Data Science Asked on December 25, 2020

When reading about deep learning I often come across the rule that deep learning is only effective when you have large amounts of data at your disposal. These statements are generally accompanied by a figure such as this:

Deep learning and big data

The example (taken from https://hackernoon.com/%EF%B8%8F-big-challenge-in-deep-learning-training-data-31a88b97b282 ) is attributed to a ‘famous slide from Andrew Ng’. Does anyone know what this figure is actually based upon? Is there any research that backs up this claim?

2 Answers

The original slide in question "Scale drives deep learning progress" is possibly what you currently can find at https://cs230.stanford.edu/files/C1M1.pdf (page 13). It may be roughly interpreted with "low bias learners [in that plot, larger neural networks] tend to benefit from more training examples".

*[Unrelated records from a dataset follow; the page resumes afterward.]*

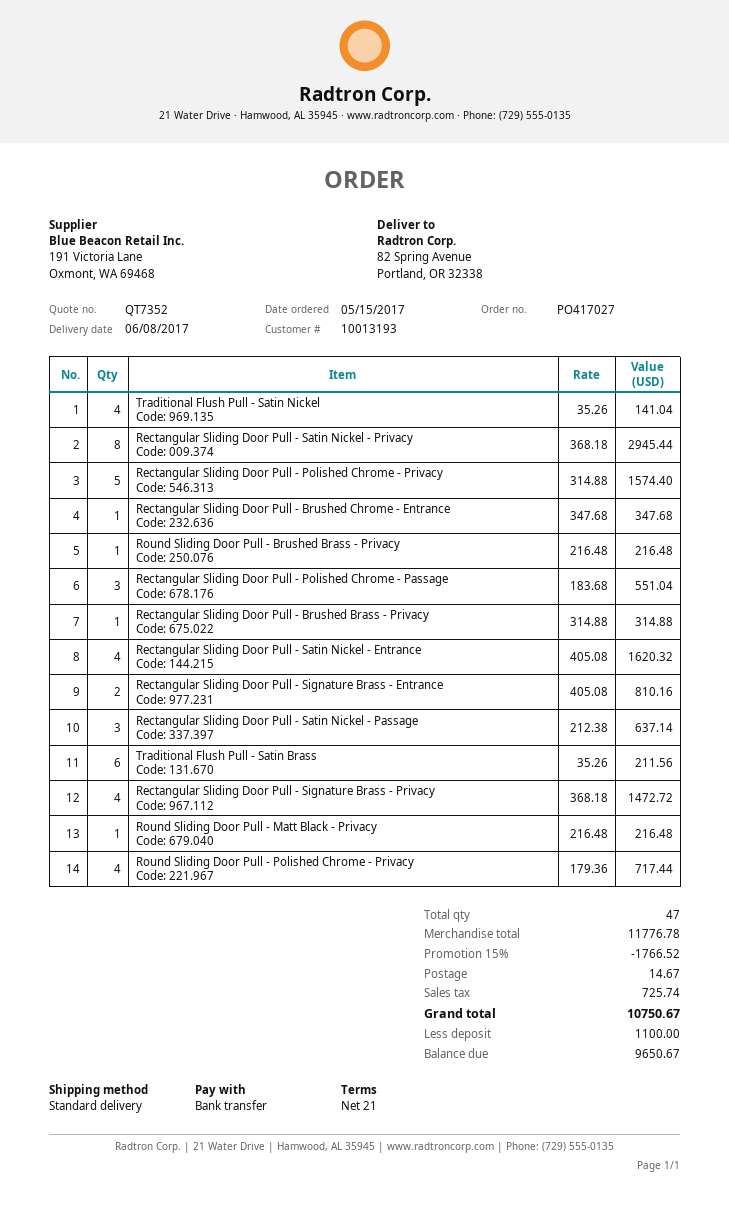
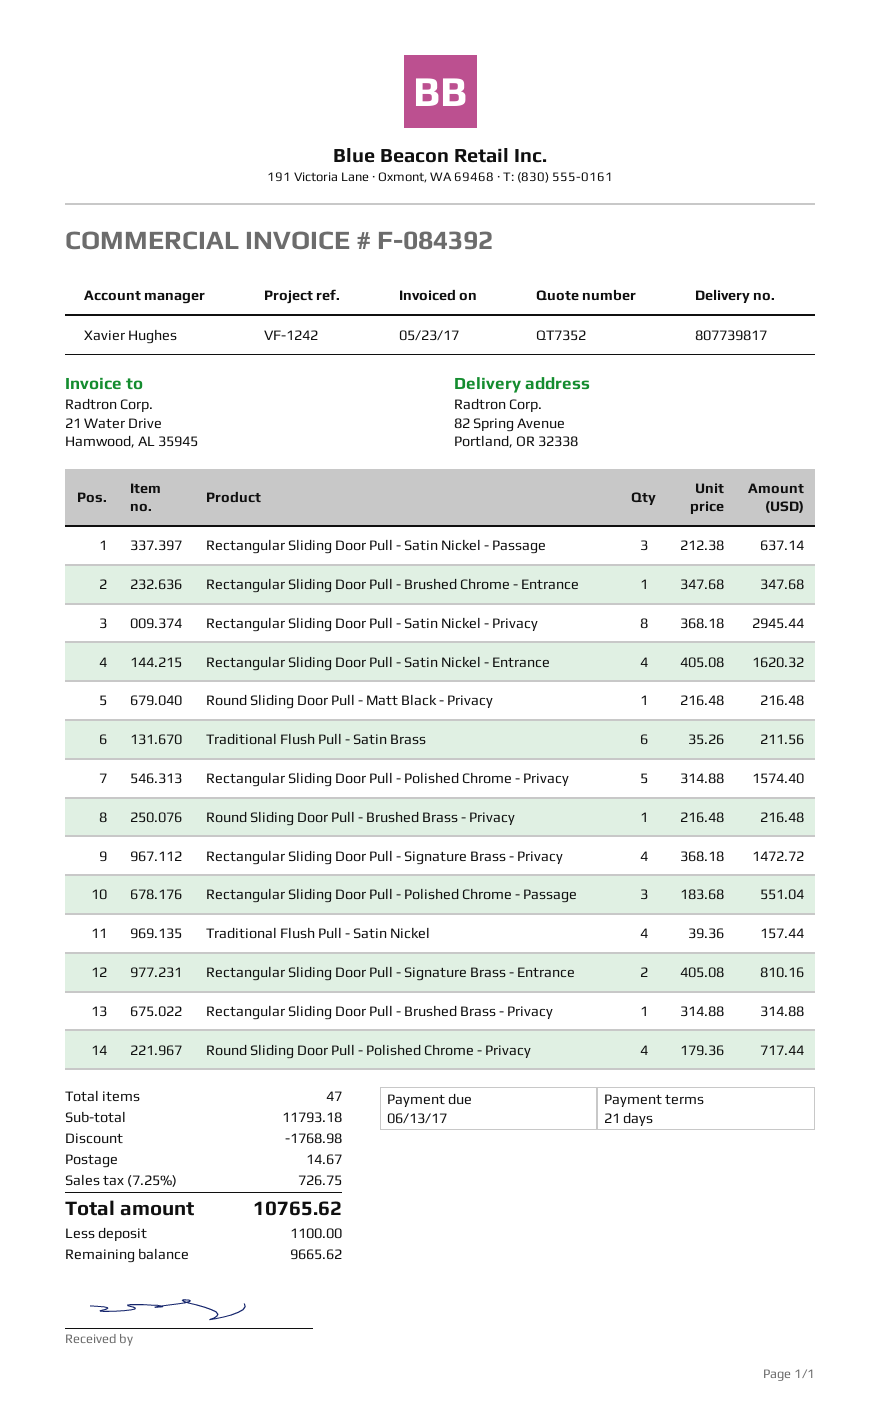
Traditional Flush Pull - Satin Nickel: 4 x 35.26 = 141.04 -> 4 x 39.36 = 157.44
subtotal: 11776.78 -> 11793.18
discount: 1766.52 -> 1768.98
tax: 725.74 -> 726.75
total: 10750.67 -> 10765.62
balance: 9650.67 -> 9665.62

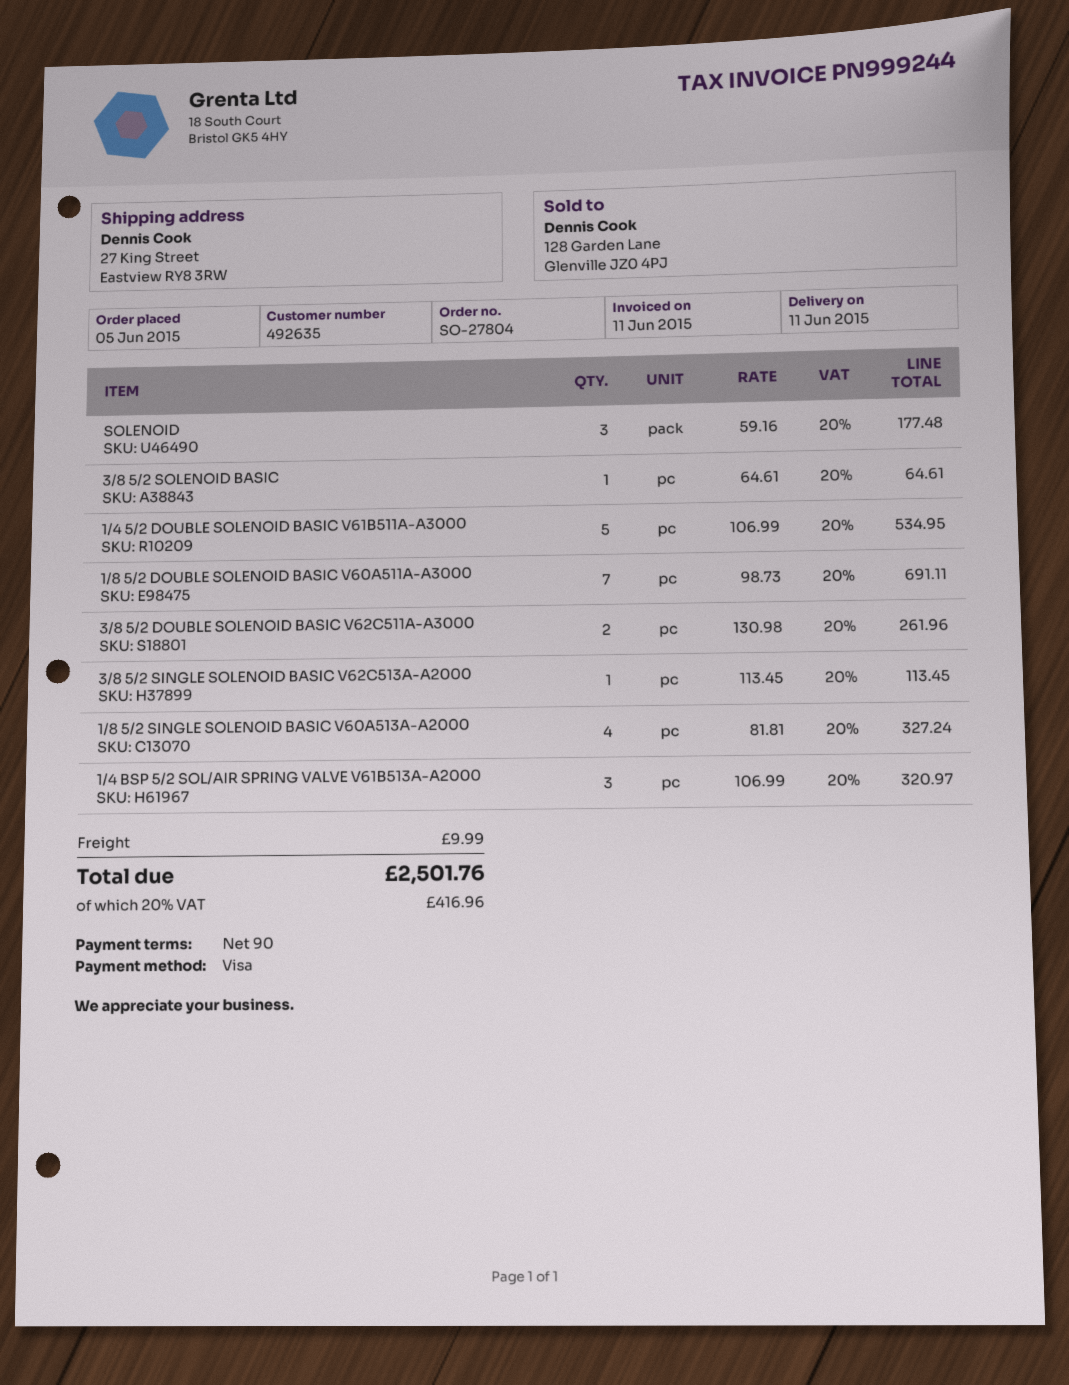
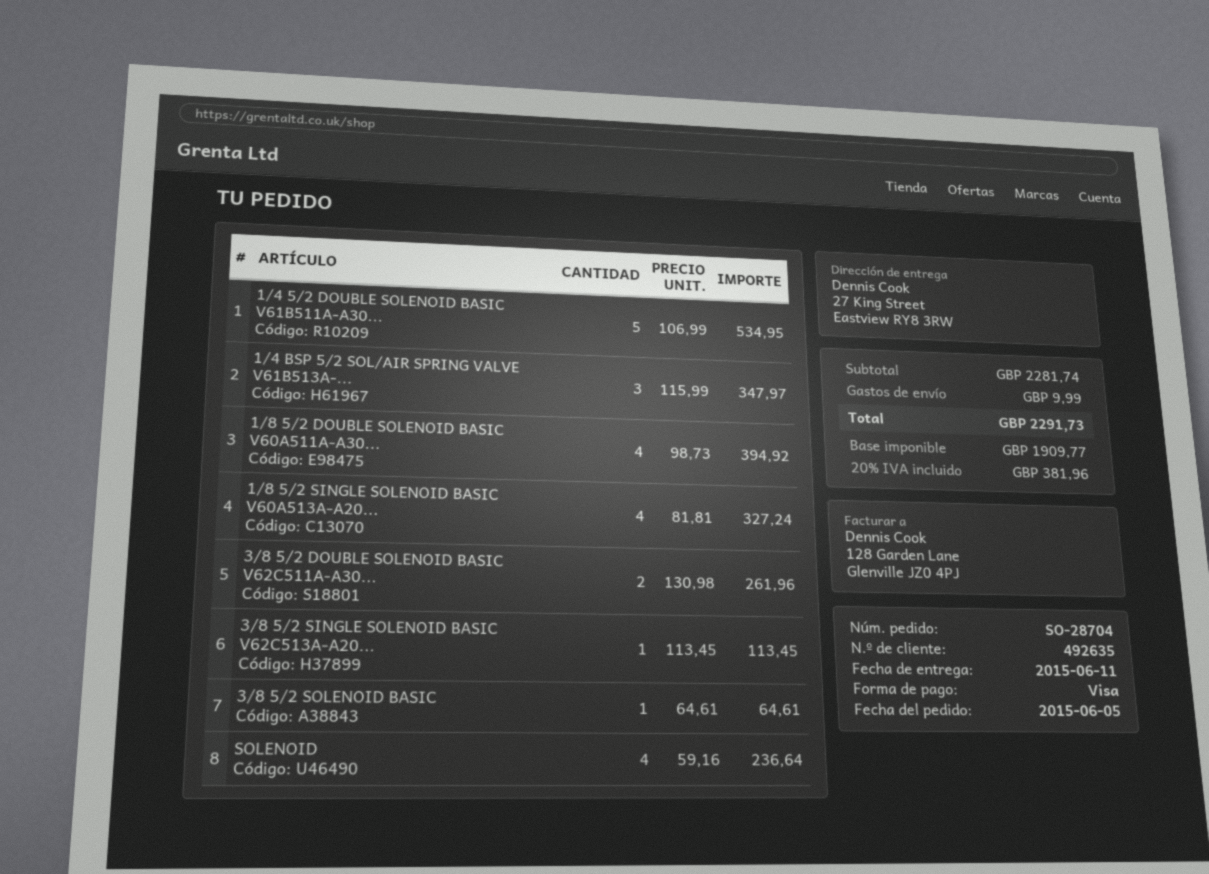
order number: SO-27804 -> SO-28704
SOLENOID: 3 x 59.16 = 177.48 -> 4 x 59.16 = 236.64
1/8 5/2 DOUBLE SOLENOID BASIC V60A511A-A3000: 7 x 98.73 = 691.11 -> 4 x 98.73 = 394.92
1/4 BSP 5/2 SOL/AIR SPRING VALVE V61B513A-A2000: 3 x 106.99 = 320.97 -> 3 x 115.99 = 347.97
tax: 20% = 416.96 -> 20% = 381.96
total: 2501.76 -> 2291.73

Answered by Davide Fiocco on December 25, 2020

The main reason is that in deep learning the number of training parameters are so many and there is a fact that for each parameter you need at least $5$ to $10$ data to have a good prediction. The reason is a bit complicated to explain but it is related to pack learning and if you insist to know why, I can tell you that in the error term for the test data, you have an overfit term which grows with the number of sample size if your training model is a kind of hypothesis that increases when the number of data increases. In hypothesis with the growth of $O(2^n)$ it is impossible to make the generalisation error same as training error, such as 1NN on the contrary, hypothesis with the growth $O(n^c)$ which are limited to polynomials can have an overfit which can be diminished by increasing the size of training data. Consequently, if you increase the size of your data you can have better generalisation error. Deep learning models obey the second growth manner. The more data you have, the better generalisation you have.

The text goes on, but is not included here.